REQUIREMENT:
All lines holding the word "instructions" in the listing below need to be copied.

SOURCE MATERIAL:

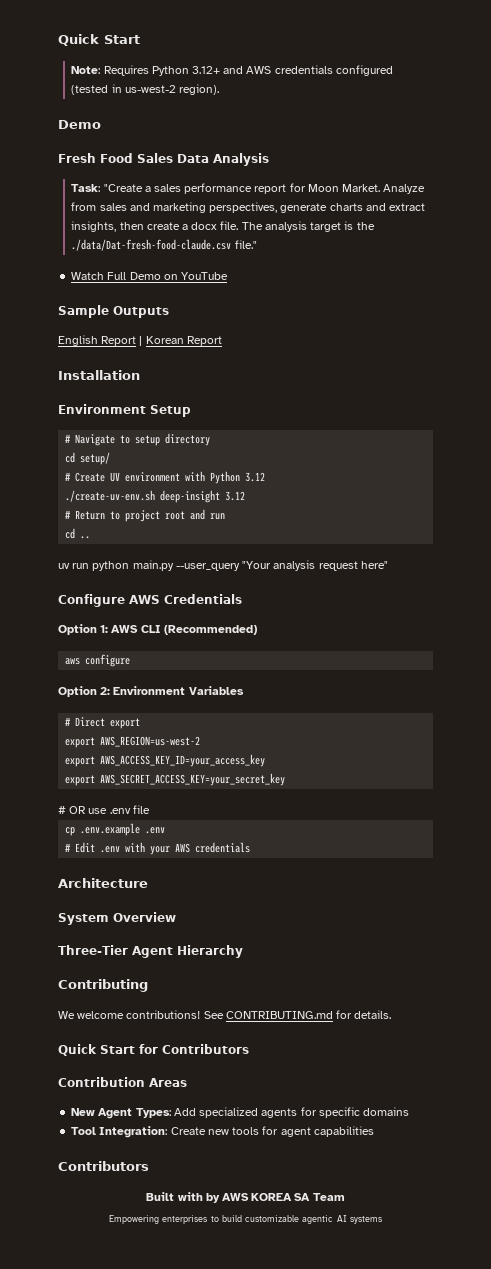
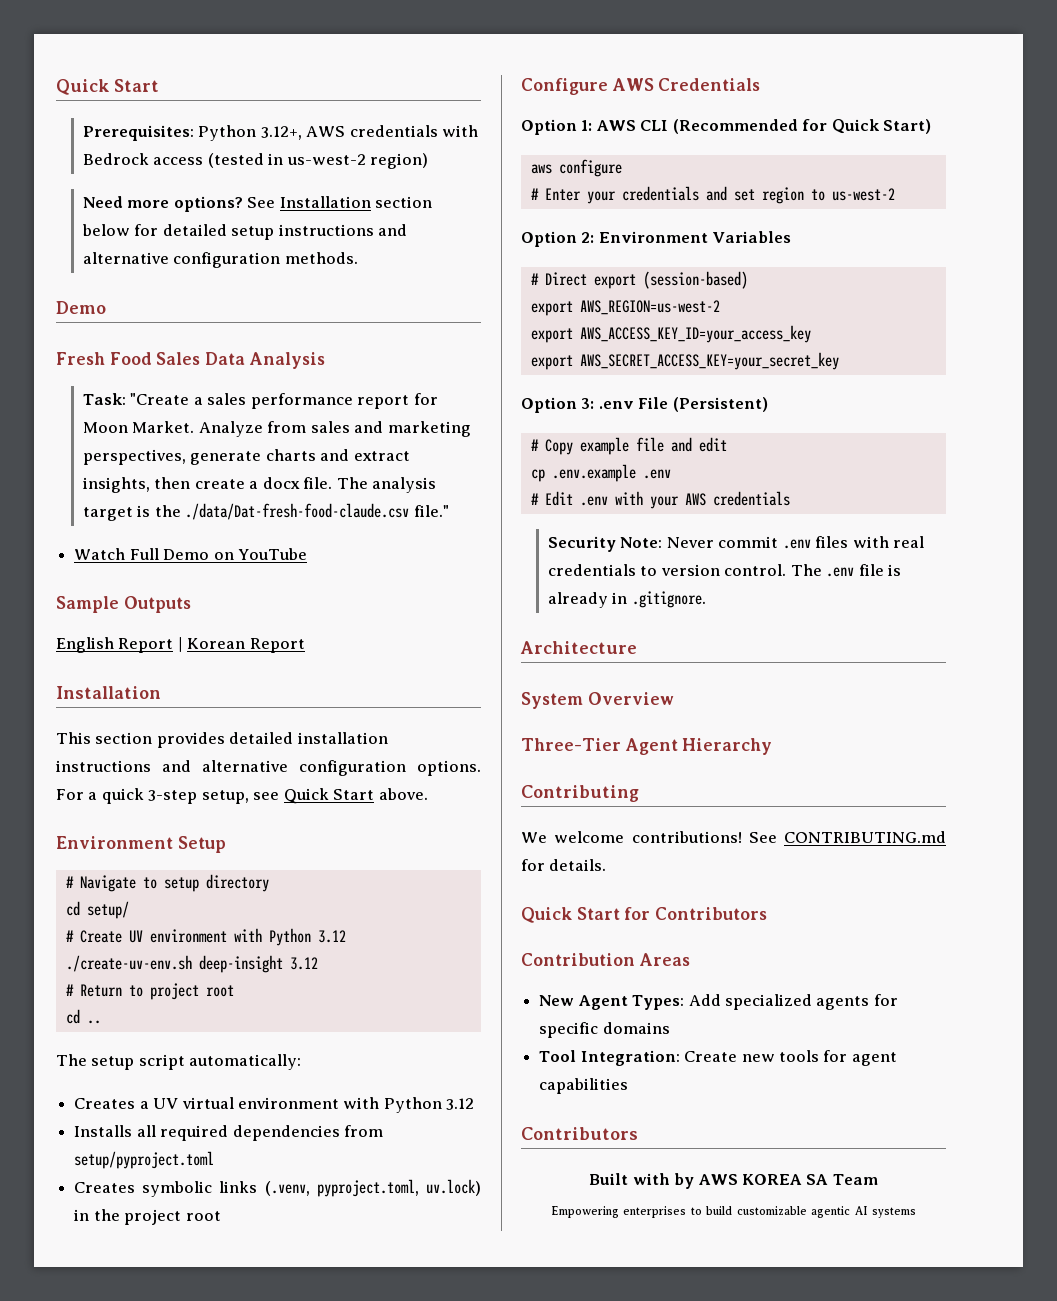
- Note: Requires Python 3.12+ and AWS credentials configured (tested in us-west-2 region).
+ Prerequisites: Python 3.12+, AWS credentials with Bedrock access (tested in us-west-2 region)
+ Need more options? See Installation section below for detailed setup instructions and alternative configuration methods.
+ This section provides detailed installation instructions and alternative configuration options. For a quick 3-step setup, see Quick Start above.
- # Return to project root and run
+ # Return to project root
- uv run python main.py --user_query "Your analysis request here"
+ The setup script automatically:
+ Creates a UV virtual environment with Python 3.12
+ Installs all required dependencies from setup/pyproject.toml
+ Creates symbolic links (.venv, pyproject.toml, uv.lock) in the project root
- Option 1: AWS CLI (Recommended)
+ Option 1: AWS CLI (Recommended for Quick Start)
  aws configure
+ # Enter your credentials and set region to us-west-2
- # Direct export
+ # Direct export (session-based)
- # OR use .env file
+ Option 3: .env File (Persistent)
+ # Copy example file and edit
+ Security Note: Never commit .env files with real credentials to version control. The .env file is already in .gitignore.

RESPONSE TO THIS EXERCISE:
+ Need more options? See Installation section below for detailed setup instructions and alternative configuration methods.
+ This section provides detailed installation instructions and alternative configuration options. For a quick 3-step setup, see Quick Start above.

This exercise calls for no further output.